Available at: Click here for full report

EXECUTIVE SUMMARY

  • Multi-national energy and mining companies used to play a significant role in exploring and exploiting Southeast Asia’s energy and mineral resources. Their involvement has steadily declined as larger deposits have become available for exploitation elsewhere in the world, and under more attractive fiscal and regulatory conditions. Their place is progressively being taken over by state-owned and state-backed enterprises from different Asian countries, especially China.
  • Energy and mineral companies play an important part in China’s economic engagement with Southeast Asia. Although Southeast Asia is not a preferred region for Chinese overseas resource investments, it offers distinct locational advantages to China’s energy and mineral companies and to the government.
  • Most Chinese companies undertaking the projects are wholly or partly owned by the government at either central or local levels, though private companies do engage in smaller projects. Corporate objectives include securing energy or resource supply chains, increasing or diversifying their asset base, and enhancing their profits or market share. The motivations of the government range from straightforward support of the companies for the purpose of industrial strategy and security of resource supply, to development assistance, diplomacy and regional strategic positioning.
  • Chinese investment in the oil and gas sector in Southeast Asia is part of the national oil companies’ strategies to build themselves into international corporations. CNPC/PetroChina has also been active in the downstream oil industry, buying into the Singapore Petroleum Corporation and building pipelines across Myanmar to bring oil and gas directly to China.
  • Chinese companies have two main objectives in Southeast Asia’s hydropower sector: to win construction contracts and thus sustain their businesses, given the slowing down of dam construction in China; and, in some cases, to transmit the electricity back to China. The Chinese government supports these initiatives, sometimes with financing through the state policy banks, for a mix of economic and diplomatic reasons. The highest level of activity is in Myanmar and in the Mekong River Basin (Laos and Cambodia), where hydropower resources are abundant.
  • China has a large import requirement for certain categories of minerals, which determines the pattern of overseas direct investment by the nation’s mining companies, including in Southeast Asia which holds significant deposits of nickel, bauxite, copper and coal.
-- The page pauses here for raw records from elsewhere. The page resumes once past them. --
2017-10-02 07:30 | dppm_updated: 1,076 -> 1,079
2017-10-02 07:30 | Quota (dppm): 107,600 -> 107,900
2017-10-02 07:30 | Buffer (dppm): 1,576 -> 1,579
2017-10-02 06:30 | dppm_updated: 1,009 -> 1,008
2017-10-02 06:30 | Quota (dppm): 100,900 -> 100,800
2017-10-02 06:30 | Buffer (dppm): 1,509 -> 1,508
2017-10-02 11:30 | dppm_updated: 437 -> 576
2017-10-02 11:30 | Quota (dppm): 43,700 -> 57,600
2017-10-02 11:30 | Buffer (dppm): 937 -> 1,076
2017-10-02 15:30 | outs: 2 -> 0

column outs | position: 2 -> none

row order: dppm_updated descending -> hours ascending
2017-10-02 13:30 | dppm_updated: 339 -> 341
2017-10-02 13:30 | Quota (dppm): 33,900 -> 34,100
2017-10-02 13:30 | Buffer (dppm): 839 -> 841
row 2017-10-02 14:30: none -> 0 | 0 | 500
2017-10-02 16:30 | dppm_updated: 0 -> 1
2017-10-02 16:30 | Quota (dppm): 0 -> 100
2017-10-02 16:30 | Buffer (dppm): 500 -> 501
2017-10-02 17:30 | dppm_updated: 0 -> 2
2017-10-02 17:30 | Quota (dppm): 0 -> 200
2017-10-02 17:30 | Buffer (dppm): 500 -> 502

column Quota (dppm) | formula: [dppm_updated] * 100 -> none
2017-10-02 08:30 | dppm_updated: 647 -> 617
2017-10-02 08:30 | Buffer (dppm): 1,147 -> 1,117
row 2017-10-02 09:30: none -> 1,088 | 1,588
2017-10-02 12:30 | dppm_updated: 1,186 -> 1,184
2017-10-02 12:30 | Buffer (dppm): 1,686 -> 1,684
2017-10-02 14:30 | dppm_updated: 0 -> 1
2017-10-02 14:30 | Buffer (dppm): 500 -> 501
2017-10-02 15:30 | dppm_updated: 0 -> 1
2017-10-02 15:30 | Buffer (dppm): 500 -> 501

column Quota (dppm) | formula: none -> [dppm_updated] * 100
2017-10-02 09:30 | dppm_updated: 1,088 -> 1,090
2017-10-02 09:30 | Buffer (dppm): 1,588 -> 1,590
  • The rapid surge of Chinese companies to extract the resources of its neighbours in Southeast Asia has not met with unalloyed success on account of a combination of the limited international experience of Chinese enterprise and poor standards of governance on the part of the host nations. Some cases have led to disputes, project delays, financial losses and occasional violence, leading to a growing level of distrust and reputation loss for China. Such cases can also undermine trust between communities and their own governments.